Thursday, July 21, 2011

Censuring censorship

The Barisan Nasional government has confirmed that they are really dinosaurs living in the Dark Ages by blacking out parts of an article in the Economist magazine (July 16 edition) about the Bersih 2.0 rally.


In this digital age when information flows so freely on the Internet that even authoritarian governments in China and Myanmar have found it hard to curb the flow of online news and views, the Malaysian government has sadly made itself look comical and outdated.


Those in power in the Malaysian Home Ministry should ask themselves these questions:


1) Who reads the Economist?


The Economist is an upmarket magazine in English that is aimed at the intelligentsia. Would the fisherman, farmer, small-holder, Felda settler or trader (otherwise known as the rural voters) read the Economist? Or do they read Utusan Malaysia or Berita Harian or Harian Metro or Kosmo or the vernacular newspapers/magazines?

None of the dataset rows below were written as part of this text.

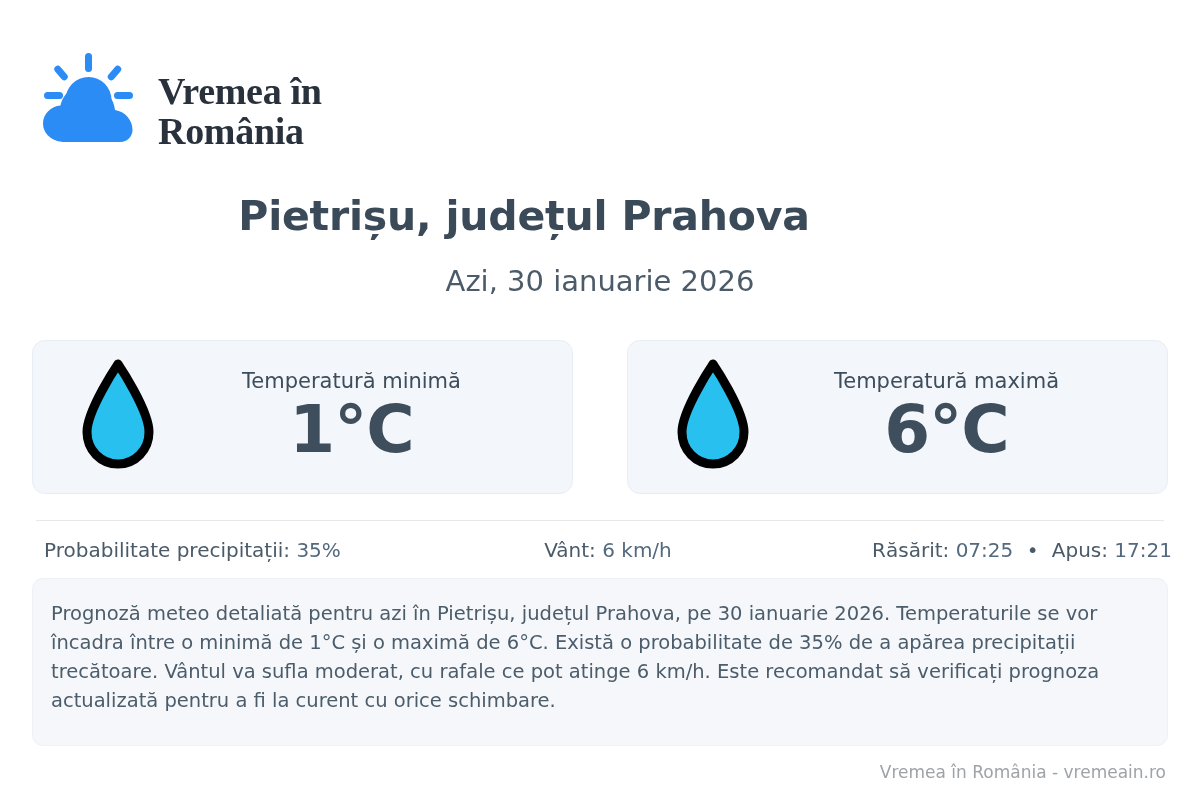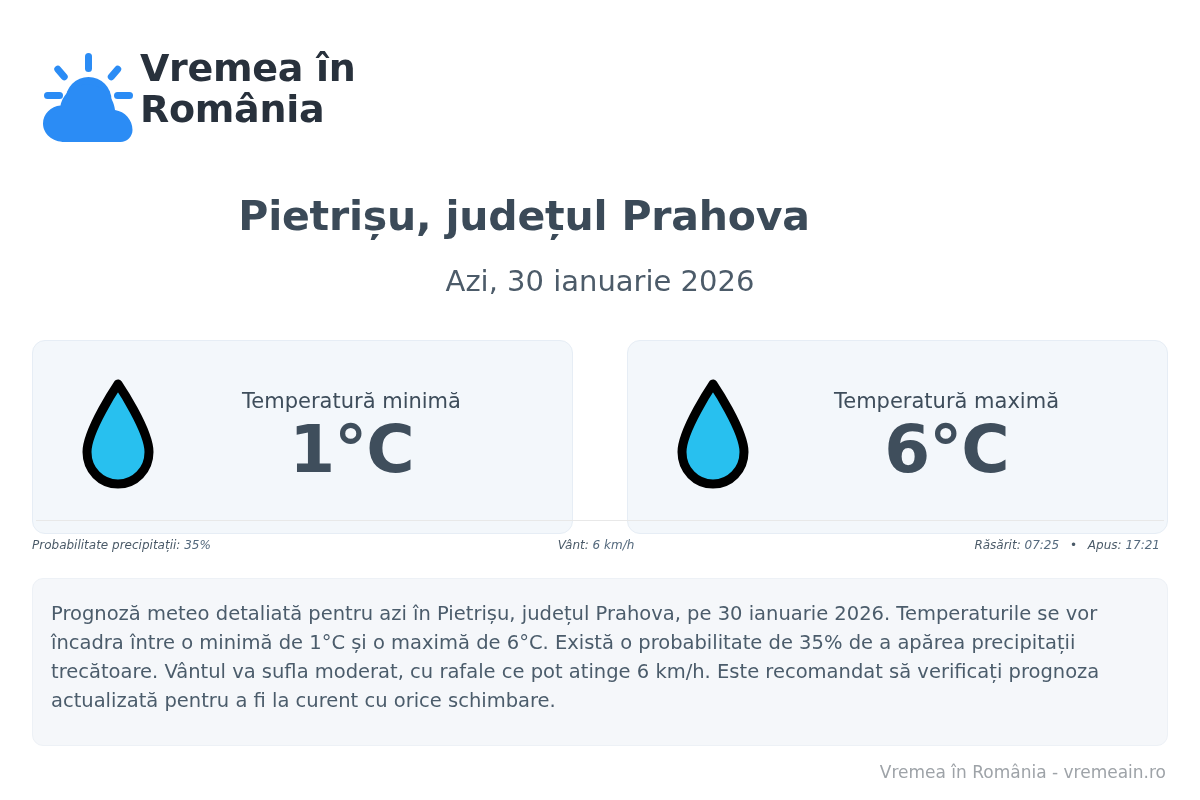--- a/index.html
+++ b/index.html
@@ -30,7 +30,9 @@
     left: 36px;
     top: 48px;
     display: flex;
-    align-items: flex-start;
+    align-items: flex-end;
+    gap: 18px;
+    font-family: Liberation Serif, serif;
   }
   .brand-mark {
     width: 104px;

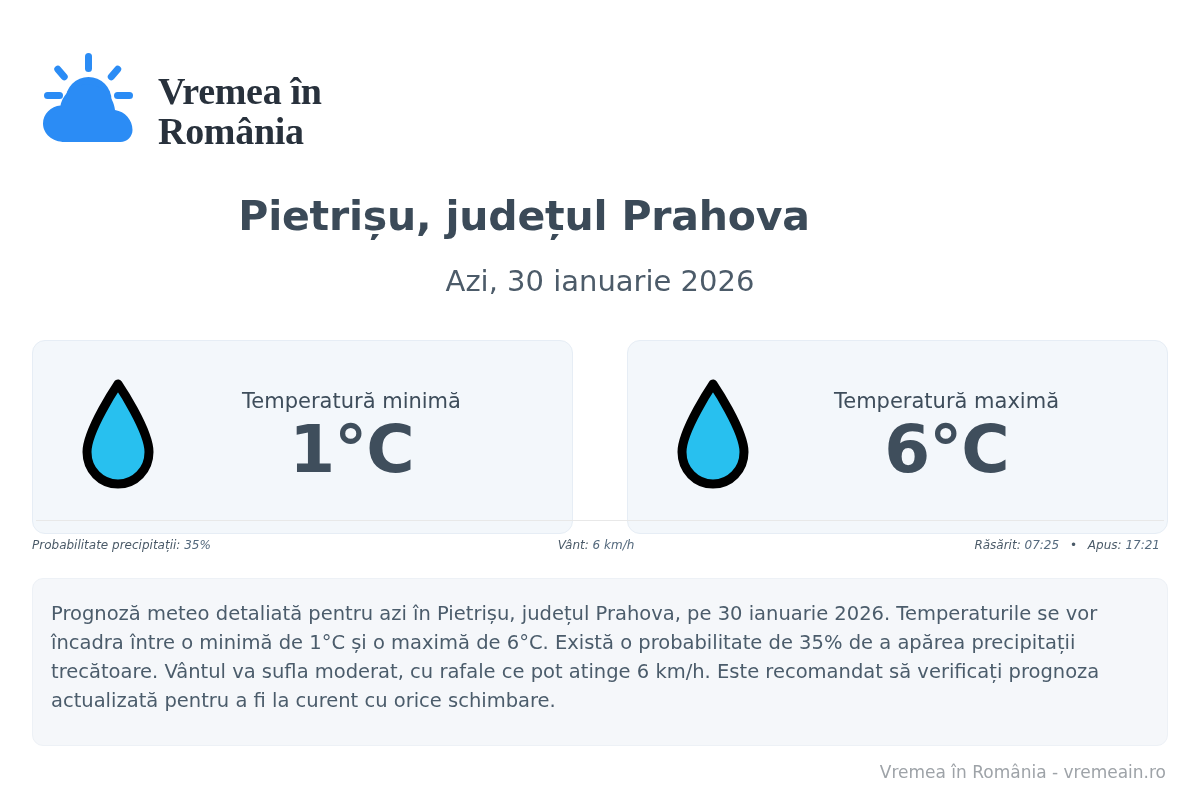--- a/index.html
+++ b/index.html
@@ -83,7 +83,7 @@
   }
   .temp-card {
     flex: 1 1 0;
-    height: 194px;
+    height: 154px;
     background: #f3f7fb;
     border: 1px solid #e6edf5;
     border-radius: 13px;

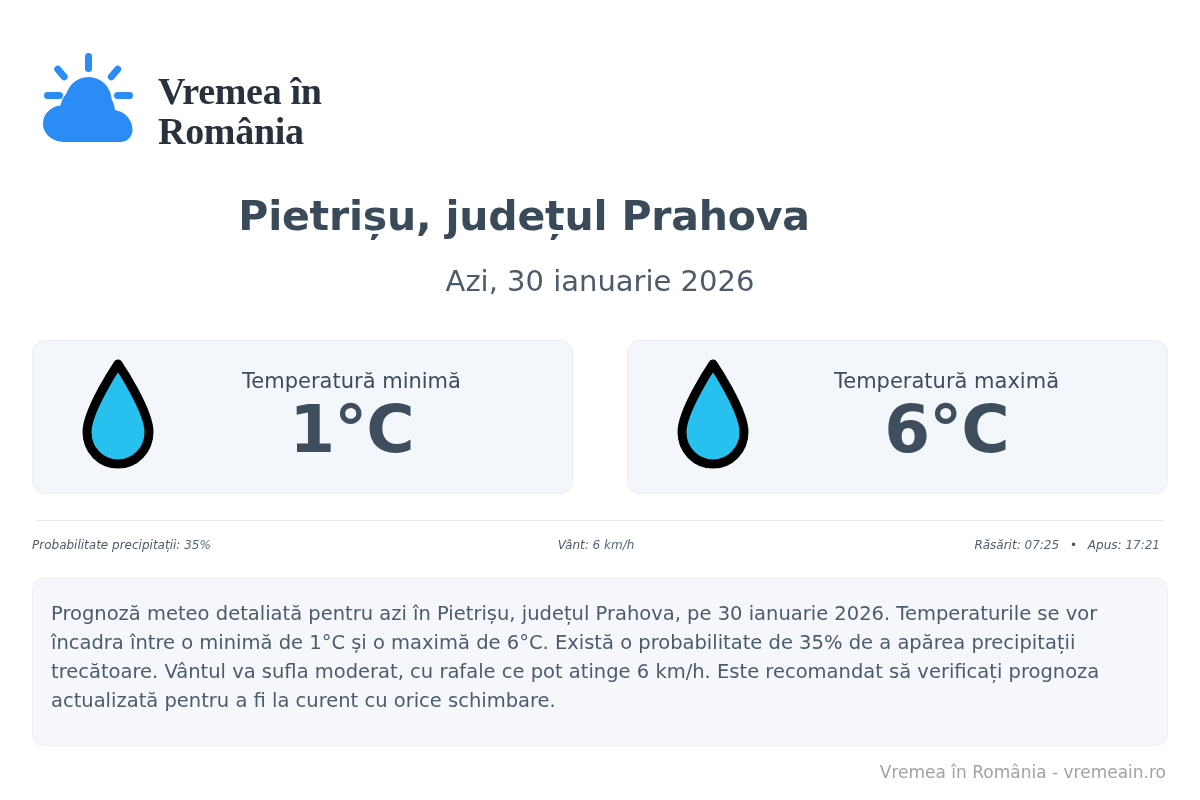--- a/index.html
+++ b/index.html
@@ -127,14 +127,13 @@
   }
   .stats {
     position: absolute;
-    left: 32px;
+    left: 44px;
     top: 538px;
     width: 1128px;
     display: flex;
     align-items: center;
-    font-size: 12px;
+    font-size: 20px;
     color: #4a5a68;
-    font-style: italic;
   }
   .stat {
     flex: 1 1 0;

Surely the Economist would be too upmarket for them. How many of these rural folks are fluent  in English anyway?


2) Would the reader of the Economist in Malaysia have access to the Internet?


The Economist readers in Malaysia are the urban English-educated elite. They are mostly  degree-holders with high-paying jobs. They are the professionals in the corporate sector. They are the movers and shakers of the economy. They are also political leaders. They have access to the Internet in the office, at home and on the move.


3) If parts of an Economist story are blacked out would Malaysian readers just make a few clicks and go to the Economist's website to read the same story in full?


Of course they would. I did.


4) Can the Home Ministry censor the same story on the Internet?


You gotta be kidding.


So the action by the Home Ministry is counter-productive as it would actually encourage the reader of the Economist to read the web version to find out what was censored.


BTW, only a few thousand copies of the Economist are sold in Malaysia which is peanuts compared to the local newspapers (mostly controlled by Barisan component parties) and magazines that sell by the hundreds of thousands.